From: <kurtleegod.domain.name.hidden>
Date: Wed, 31 Aug 2005 11:52:37 -0400

 -----Original Message-----
 From: Brent Meeker <meekerdb.domain.name.hidden>
 To: everything-list.domain.name.hidden
 Sent: Tue, 30 Aug 2005 18:12:43 -0700
 Subject: Re: subjective reality

 kurtleegod.domain.name.hidden wrote:
> > -----Original Message-----
> From: Bruno Marchal <marchal.domain.name.hidden>
> To: kurtleegod.domain.name.hidden
> Cc: everything-list.domain.name.hidden
> Sent: Tue, 30 Aug 2005 12:01:42 +0200
> Subject: Re: subjective reality
> > > On 29 Aug 2005, at 18:41, kurtleegod.domain.name.hidden wrote:

> You are also speculating in a narrower sense and that is where I
have > concentrated my objections, thus far. Though two
> of your premises (CT & AR) seem quite legitimate to me because,
though > they remain conjectural, there is some heuristic
> evidence that favors them, there is one of them, YD, which is purely
> speculative. To make it precise this is the claim that
> "one can replace the entire experience of a human being by that of a
> "digital computer" without prejudice to that experience".
> Though you seem ambivalent about how necessary this hypothesis is to
> your derivation of the *whole of physics* you
> cannot deny that you currently use it as an axiom! You seem also
aware > of the fact that QM invalidates this hypothesis,
> in other words, if QM is true physics than you cannot accomplish
such > replacement (which I assume might involve some
> physical interventions).

  YD is certainly speculative, but there is considerable evidence that
human experience is an epiphenomena of brain activity - from which is
follows that YD is possible. So far as I know there is nothing in QM
that contradicts it. In fact Tegmark and others have shown that the
operation of the human brain must be almost completely classical. So
for YD to be inconsistent with physics it would have to inconsistent
with classical physics.

 Why do you think YD is inconsistent with QM?

 Brent Meeker


 Hi Brent,

  At this stage of the argument I feel like answering: because Bruno
thinks so! But you deserve a better answer. I don't
  quite think your statements above are quite accurate and one does not
surely follow from the other. Human experience
  is surely NOT an epiphenomenon of brain activity though SOME of it
very likely is. To me, at least human experience includes things like:
we are born, we eat, we grow, we play, we work, we meet other people,
we learn to dance, we drive cars, we get into accidents, we get sick,
we go to war, we run into bullets, we get old, we forget, we die. It
also includes things like, we
  are happy, we are sad, we pain, we dream, we crave, we wonder, we
prove theorems. See what I mean? Are all these
  epiphenomena of barin activity? I don't think you can say that about
the first set though I am sure you have experienced
  some of what I describe. About the second set you may be more
convinced but I am sure you have heard the word
  "intensionality" associated to at least some of those. It reminds us
that some of our so called "mental states" (brain configurations if you
prefer" have a certain directionality to them usually pointing to
events that we take to be
  consensually external to us. So maybe you want to widen a bit your
concept of 'human experience" above.

  As I stated before I believe it is not difficult to imagine a
situation in which you can falsify, by a non-local quantum
  mechanical experiment the type of hypothesis that Bruno calls YD,
meaning one scenario in which all your experience
  (by which I mean what I describe above) is, at some point in your
life, replaced by a suitably programmed digital
  computer. Bruno states that he actually knows this to be the case that
is the reason I have not given myself the
  trouble to try and sharpen up the argument. But I am quite confident
that this can be done with a bit of patience
 and the help of the many wonders of quantum states.

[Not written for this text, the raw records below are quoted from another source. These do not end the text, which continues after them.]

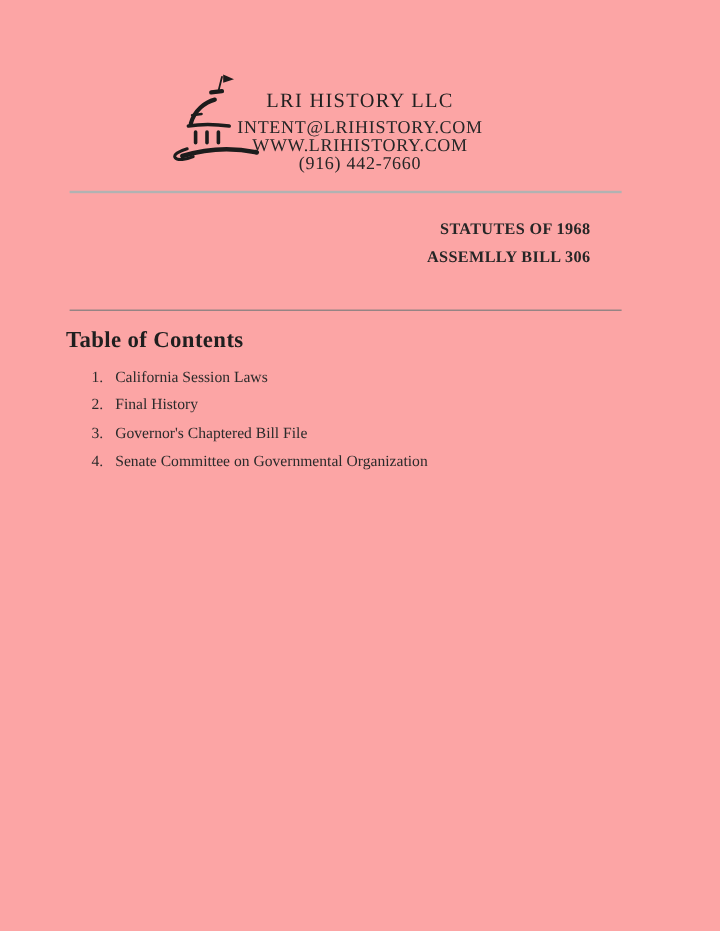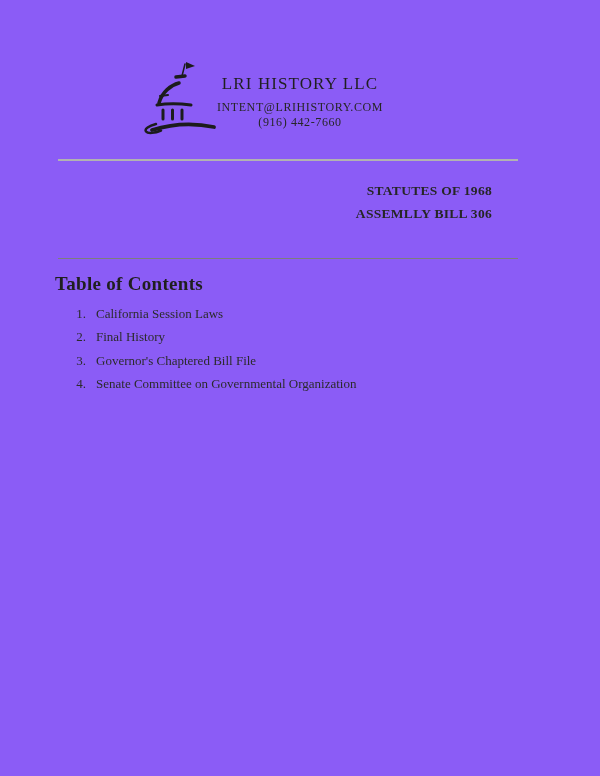--- a/index.html
+++ b/index.html
@@ -8,7 +8,7 @@
     position: relative;
     width: 600px;
     height: 776px;
-    background: #8b5cf6;
+    background: #fca5a5;
     font-family: "Liberation Serif", serif;
     color: #2b2b2b;
     overflow: hidden;

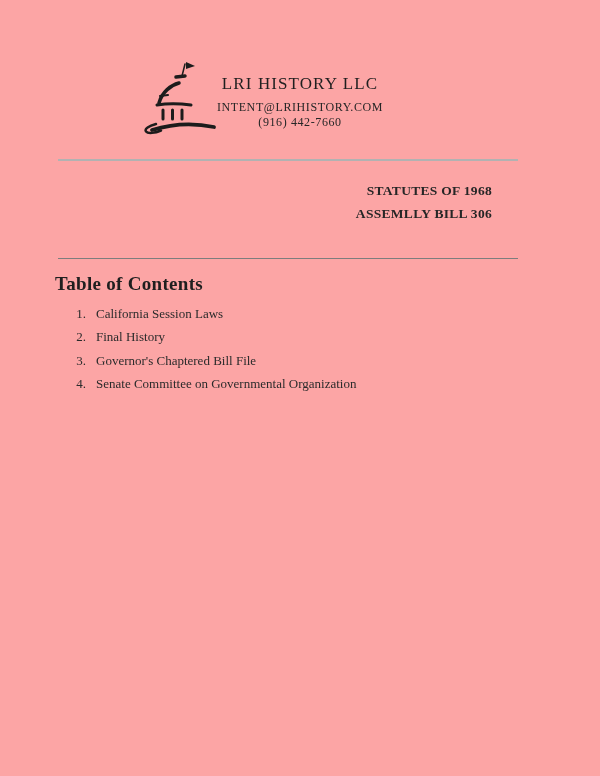--- a/index.html
+++ b/index.html
@@ -37,7 +37,7 @@
     margin-bottom: 6px;
   }
   .contact-line {
-    font-size: 12px;
+    font-size: 15px;
     line-height: 15px;
     letter-spacing: 0.6px;
     color: #262626;

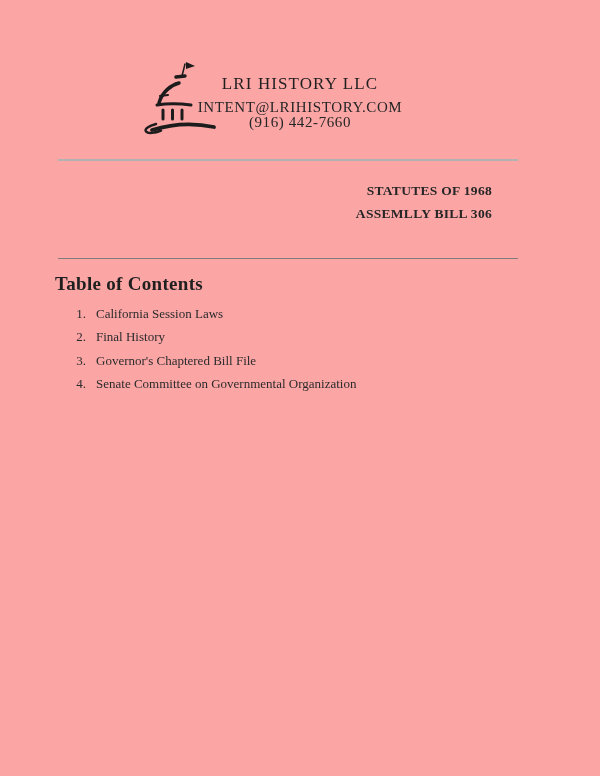--- a/index.html
+++ b/index.html
@@ -140,6 +140,7 @@
   <div class="header-text">
     <div class="company-name">LRI HISTORY LLC</div>
     <div class="contact-line">INTENT@LRIHISTORY.COM</div>
+    <div class="contact-line">WWW.LRIHISTORY.COM</div>
     <div class="contact-line">(916) 442-7660</div>
   </div>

  As far as I can tell you are correct in that Classical Mechanics does
not, a priori, forbid such "operation" if the brain
  is indeed a fully classical functional system and Tegmark's argument
has obvious merit. On the other hand there may
  be other "technical" impediments to this "avatar" that we don't know
about since we do not really know much
  about brain function and surely about how it really pins down human
experience (in the narrow or wide sense).


 Godfrey Kurtz
 (New Brunswick, NJ)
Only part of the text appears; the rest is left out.